### About this exercise
Keep to one stretch of the data below, the lines from the one with "[380,49,402,51] ... ... -> (465, 77) none" up to and including the one with "[253,451,302,463] appraoch ->", and return that stretch exactly.

### Given data
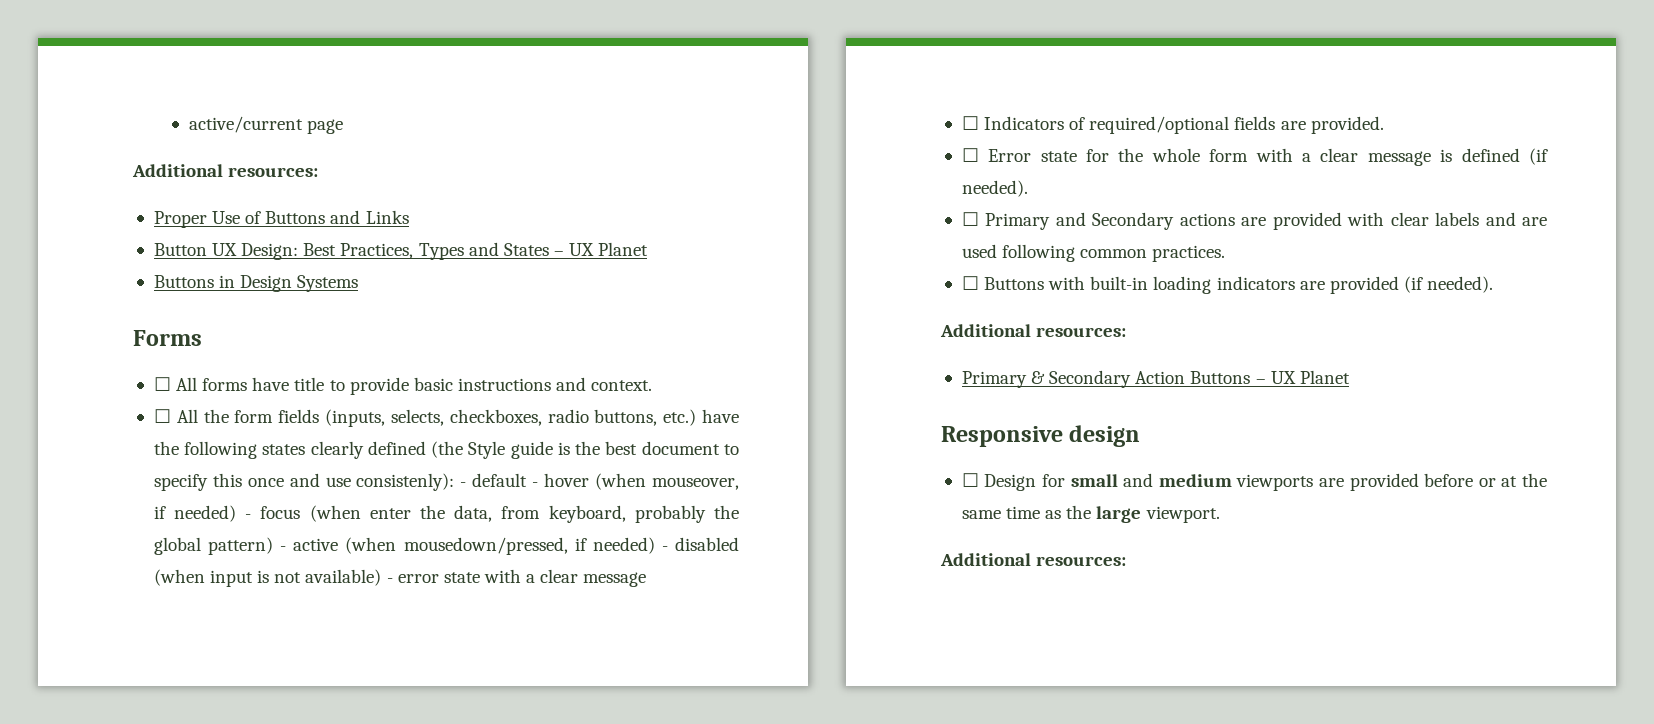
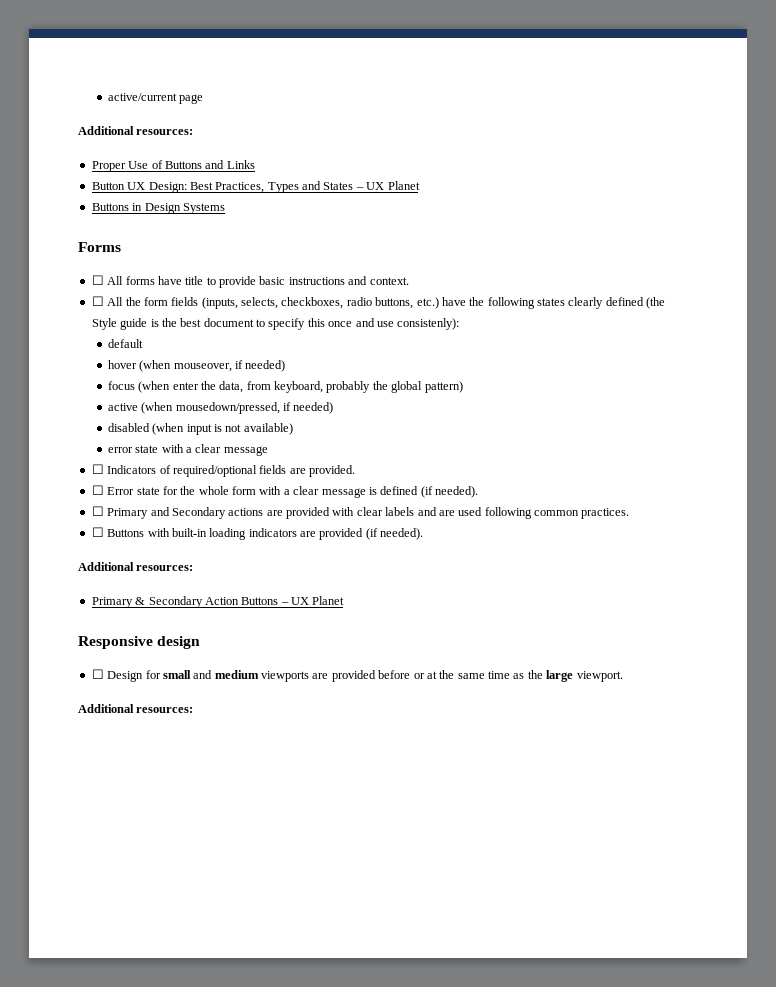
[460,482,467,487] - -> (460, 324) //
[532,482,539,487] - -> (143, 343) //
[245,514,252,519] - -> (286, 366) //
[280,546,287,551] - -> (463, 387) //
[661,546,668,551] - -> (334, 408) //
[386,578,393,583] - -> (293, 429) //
==
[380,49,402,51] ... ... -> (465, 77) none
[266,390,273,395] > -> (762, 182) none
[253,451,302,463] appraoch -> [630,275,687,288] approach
---
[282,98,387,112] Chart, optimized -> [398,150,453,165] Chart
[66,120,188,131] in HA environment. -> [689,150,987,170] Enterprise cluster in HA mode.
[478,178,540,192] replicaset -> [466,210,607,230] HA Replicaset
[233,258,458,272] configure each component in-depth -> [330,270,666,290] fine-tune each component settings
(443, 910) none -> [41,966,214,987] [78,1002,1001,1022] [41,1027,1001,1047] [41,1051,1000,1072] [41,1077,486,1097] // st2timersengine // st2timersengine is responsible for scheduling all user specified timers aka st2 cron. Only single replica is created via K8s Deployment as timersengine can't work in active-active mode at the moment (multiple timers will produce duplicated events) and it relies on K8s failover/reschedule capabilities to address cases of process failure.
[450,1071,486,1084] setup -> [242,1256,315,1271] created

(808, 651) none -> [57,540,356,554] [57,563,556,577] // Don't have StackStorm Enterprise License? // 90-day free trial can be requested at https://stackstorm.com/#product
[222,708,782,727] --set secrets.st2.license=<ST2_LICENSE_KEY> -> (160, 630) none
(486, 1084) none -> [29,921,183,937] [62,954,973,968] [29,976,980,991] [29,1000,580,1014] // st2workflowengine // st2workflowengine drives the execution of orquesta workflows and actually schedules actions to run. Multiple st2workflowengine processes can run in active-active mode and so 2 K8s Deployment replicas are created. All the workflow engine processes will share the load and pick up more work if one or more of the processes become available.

### Result
[380,49,402,51] ... ... -> (465, 77) none
[266,390,273,395] > -> (762, 182) none
[253,451,302,463] appraoch -> [630,275,687,288] approach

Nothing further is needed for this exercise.